Tuesday, January 30, 2024

Is the Path to AI/ML Commercial Success Curated Wall Gardened Data Sources?

There has been quite a lot written on the subject of hallucinations and the increasing amount of erroneous results coming from the major AI/LLM systems, in part as more bad data is generated the more bad data exists on the internet for the major AI systems to "learn" from. A good article on the subject is Is ChatGPT Getting Worse Over Time?

This phase of technology development is very different from the origins of the web and search engines where the search companies dumped in everything to there indexing engines and then presented many results for users to sort through, with LLMs the user asks a specific question and expects a correnct answer, so the relationships between questions and answers are now 1:1 rather than 1:n - I would argue that this puts a higher burden on the providers of answers.

So how can the benefits of AI/ML be safely realized by businesses and governments? I would posit that at least until the LLMs that use public data can guarantee a higher quality the answer is to leverage well curated data sources. A good example of this is Apple working on licensing data from well known publishers, see: Apple Explores A.I. Deals With News Publishers.

So are the major beneficiaries of this wave of innovation the aggregators of clean curated data? Perhaps the recent Juniper/HPE deal is an indication of this. One of the rationals for this deal was discussed on a couple of podcasts on Silicon Angle  Research Analysis: HPE Acquires Juniper and  The AI evolution in tech: Pioneering smarter decisions, from surgery to security. I would argue if HPE can integrate its data from compute, storage and corporate wireless into MIST AI the combined company will be able to offer customers something very unique - the ability to manage their whole IT infrastructure through AI/ML that is safe and dependable.

This then raises the question for customers of data aggregators, why should I allow you to collect and use my data? There has to be a strong value proposition for the customer to share their data and a high guarantee of anonymization. In the case of MIST AI the benefit is improved IT management, giving unified management of compute, storage and networking. I imagine that HPE hopes that the benefit is that enterprises who buy Juniper will want to add HP gear and vice versa to leverage the single view of the enterprise provided by MIST.

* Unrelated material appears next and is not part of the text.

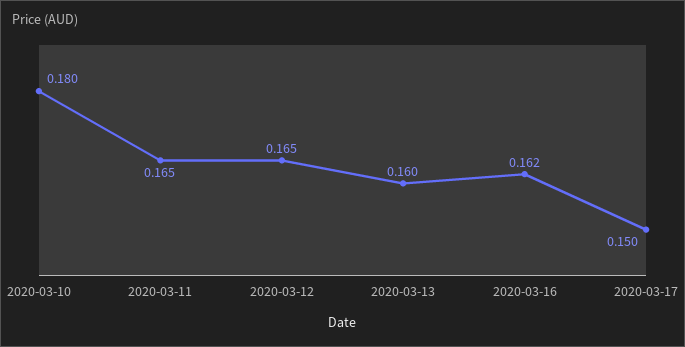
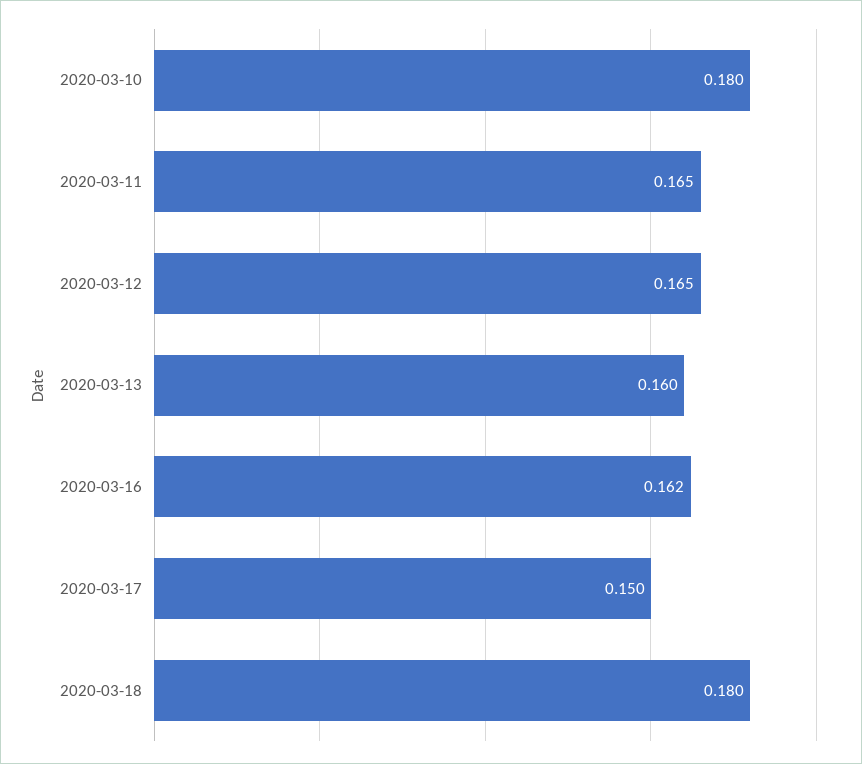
2020-03-18: none -> 0.18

There are many other curated information sources, health care, security, manufacturing, etc, but I believe in all these verticals the key to successfully deployment of AI/ML solutions is aggregating the data (and getting permission to do it, with the appropriate anonymization). Also aggregating it such that "truth" is maintained and aggregated from all the different sources. The ability of the human brain to do such "voting" on multiple reference frames is discussed by Jeff Hawkins in "A Thousand Brains". Being able to automate this knowledge collection and creating a clean knowledge base in multiple domains is one of the big challenges, I think, we face making AI/ML successful.

So not only is there a need to have a lot of data, there is also a need to have well organized data sets that have unambiguous facts collected from multiple sources that can be leverage to give accurate answers to questions that are are now 1:1 rather than 1:n. Customers will need to see a benefit to allow the aggregator to collect the data, as the value of the data increases there could be some interesting discussions on licensing. When a customer goes to a corporate support site, or management tool, and asks a question, the expectation is now a single correct answer not a list of search results that the user has to decide which is relevant to their problem.


Saturday, January 06, 2024

Cisco, Isovalent Acquistion

Well it has happened, I have followed Isovalent/Cilium for a while now and have always been impressed by the company and what they have been doing with eBPF. In the past several months in conversations with associates we have discussed Cilium and its future/exit strategy and the one company I always came back too was Cisco. Though I thought is also might make sense for one of the pure play security companies to acquire them, especially Fortinet as that would help plug their major public cloud gap, especially as Cilium's Tetragon product is such a good security play. The combination of networking and security that Isovalent has pioneered with eBPF is a good fit for Cisco - they are both plumbers :-).

I see this as a big plus for Cisco if they manage it correctly, they get an instant footprint in most if not all public cloud vendors, where they are not as strong as they could be. They will also have additional opportunities in service providers and mobile where they are strong and Kubernetes is gathering stream. The other big play for Cisco is the amount of observability data that Cilium/Tetragon makes available. Data is the life blood of AI/ML and the data generated by Cilium/Tetragon is structured, close to realtime, and common across cloud vendors. The opportunity for Cisco/Isovalent is to provide almost realtime AI/ML powered security across clouds, and also enterprises.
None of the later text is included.